• WORK TO COMPLETE: Pictures aside, copy exactly the lines running from the one with "[226,670,434,689] Reading> 200us" to the end of the records.

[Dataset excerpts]

= = =

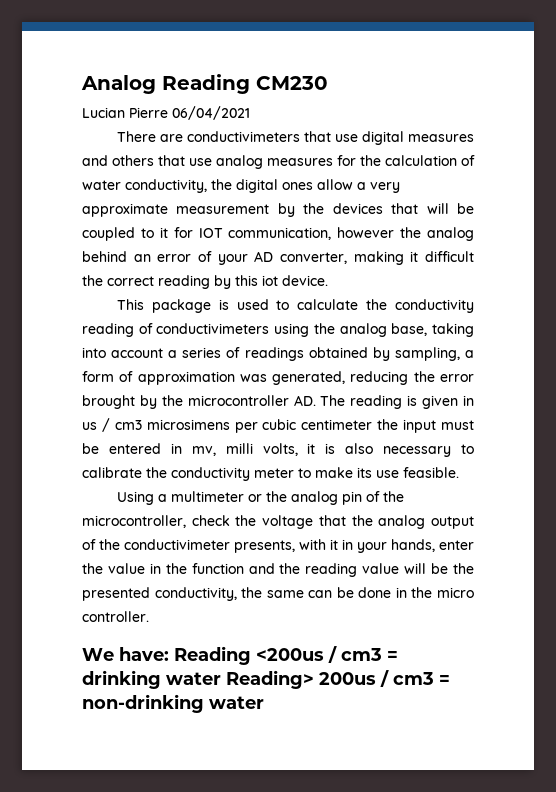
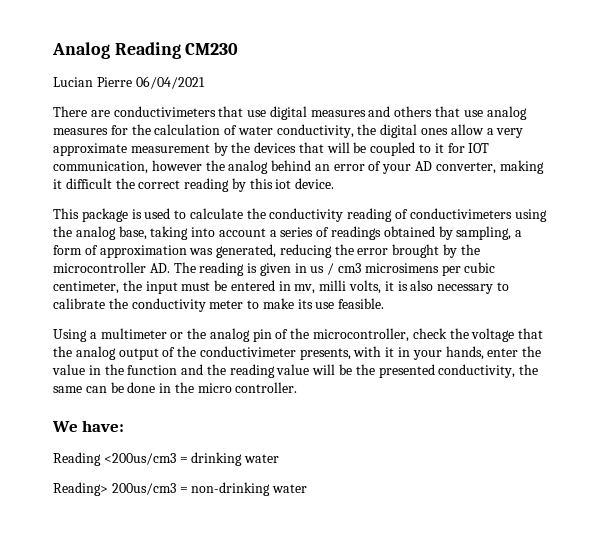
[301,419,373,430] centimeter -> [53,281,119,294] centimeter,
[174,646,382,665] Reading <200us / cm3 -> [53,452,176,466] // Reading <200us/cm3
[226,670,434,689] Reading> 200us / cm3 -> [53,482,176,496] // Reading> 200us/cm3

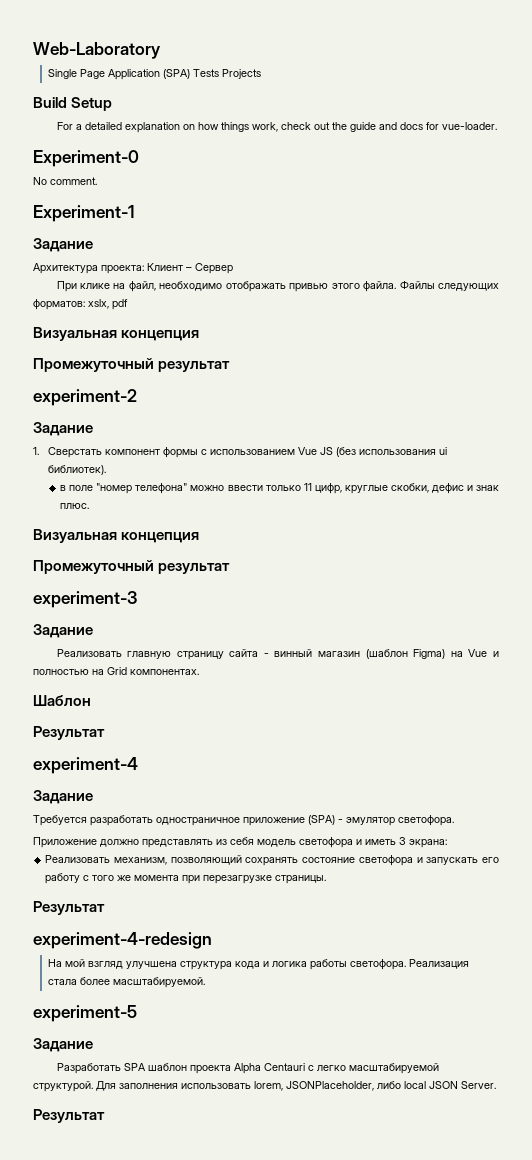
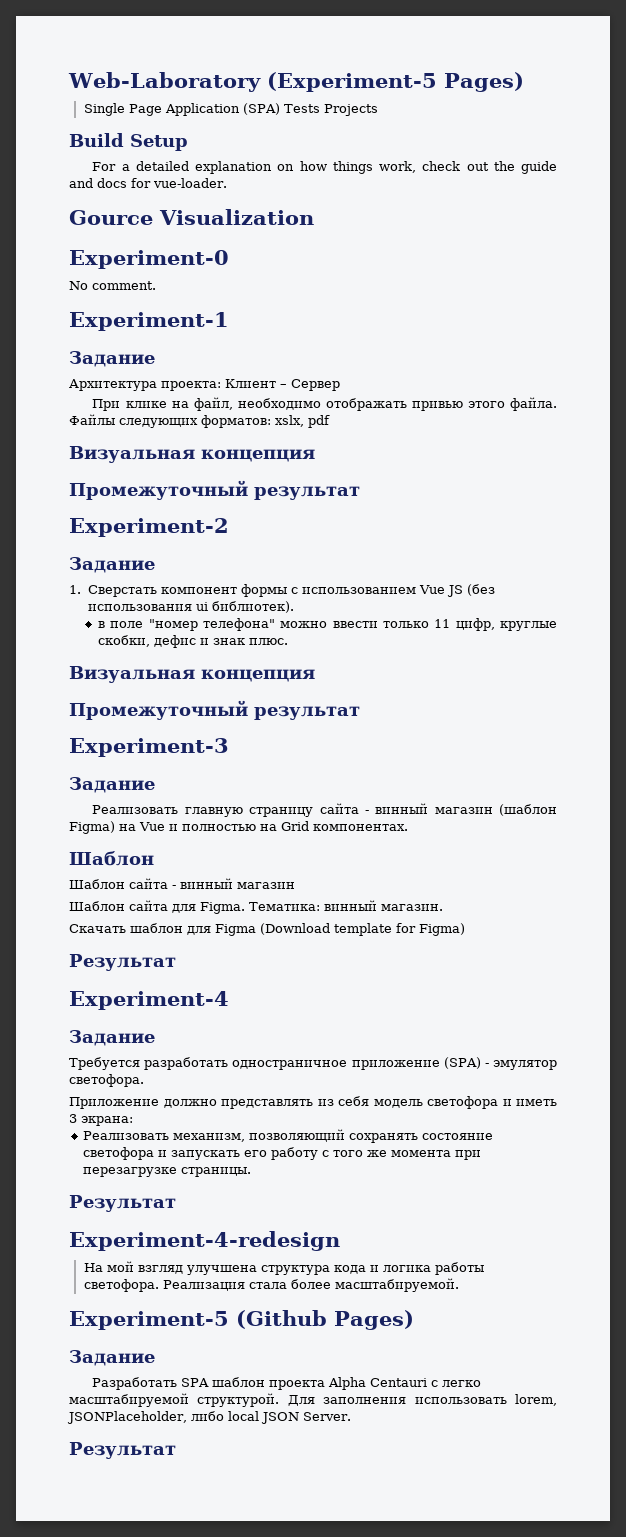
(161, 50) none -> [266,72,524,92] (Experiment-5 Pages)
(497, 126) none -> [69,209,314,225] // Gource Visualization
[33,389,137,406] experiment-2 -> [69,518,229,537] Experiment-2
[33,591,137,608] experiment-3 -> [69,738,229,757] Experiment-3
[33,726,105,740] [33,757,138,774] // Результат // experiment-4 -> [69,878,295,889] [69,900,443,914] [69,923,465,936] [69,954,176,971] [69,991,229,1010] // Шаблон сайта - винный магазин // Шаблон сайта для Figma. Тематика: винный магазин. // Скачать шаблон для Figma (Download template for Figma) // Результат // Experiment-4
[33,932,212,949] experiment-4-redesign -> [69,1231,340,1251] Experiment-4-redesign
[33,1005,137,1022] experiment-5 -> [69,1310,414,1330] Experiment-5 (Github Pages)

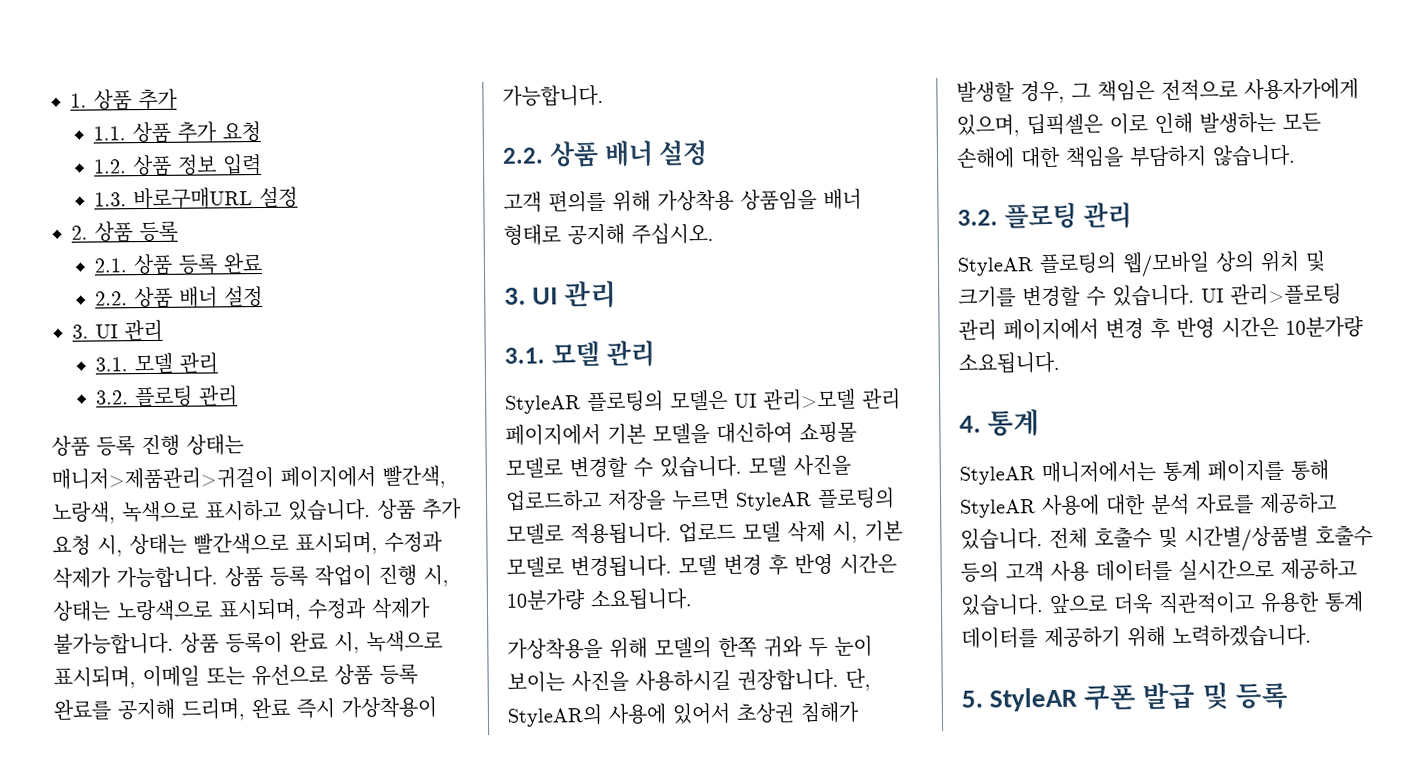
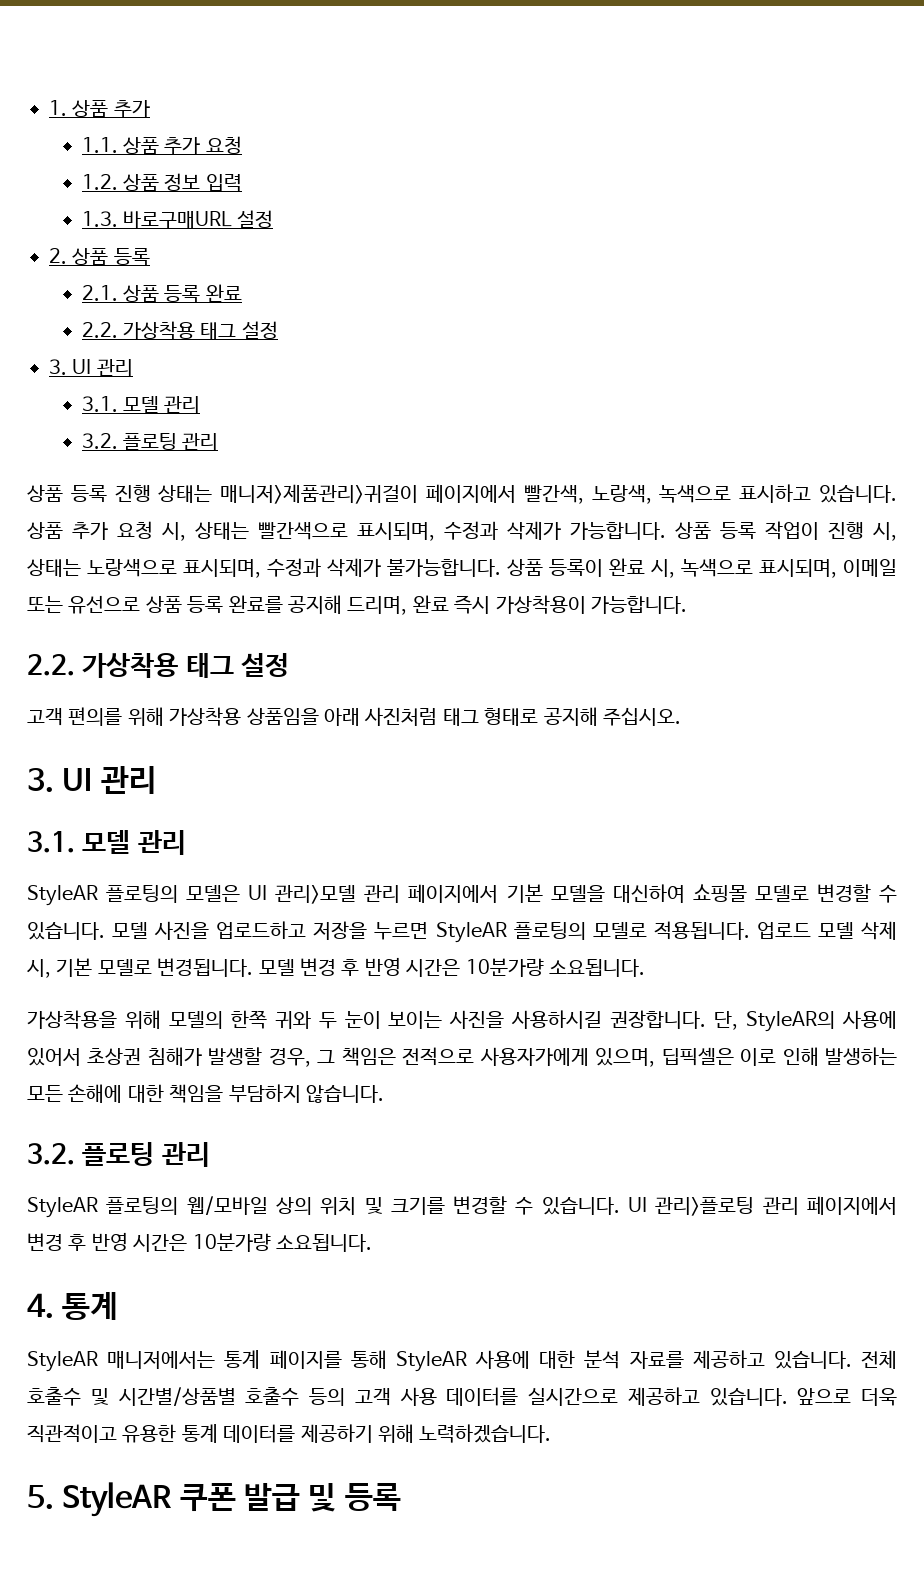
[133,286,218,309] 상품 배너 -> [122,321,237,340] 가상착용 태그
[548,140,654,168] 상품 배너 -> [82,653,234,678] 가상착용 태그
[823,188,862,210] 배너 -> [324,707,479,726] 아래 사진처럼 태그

= = =

• TASK RESULT:
[226,670,434,689] Reading> 200us / cm3 -> [53,482,176,496] // Reading> 200us/cm3

(161, 50) none -> [266,72,524,92] (Experiment-5 Pages)
(497, 126) none -> [69,209,314,225] // Gource Visualization
[33,389,137,406] experiment-2 -> [69,518,229,537] Experiment-2
[33,591,137,608] experiment-3 -> [69,738,229,757] Experiment-3
[33,726,105,740] [33,757,138,774] // Результат // experiment-4 -> [69,878,295,889] [69,900,443,914] [69,923,465,936] [69,954,176,971] [69,991,229,1010] // Шаблон сайта - винный магазин // Шаблон сайта для Figma. Тематика: винный магазин. // Скачать шаблон для Figma (Download template for Figma) // Результат // Experiment-4
[33,932,212,949] experiment-4-redesign -> [69,1231,340,1251] Experiment-4-redesign
[33,1005,137,1022] experiment-5 -> [69,1310,414,1330] Experiment-5 (Github Pages)

[133,286,218,309] 상품 배너 -> [122,321,237,340] 가상착용 태그
[548,140,654,168] 상품 배너 -> [82,653,234,678] 가상착용 태그
[823,188,862,210] 배너 -> [324,707,479,726] 아래 사진처럼 태그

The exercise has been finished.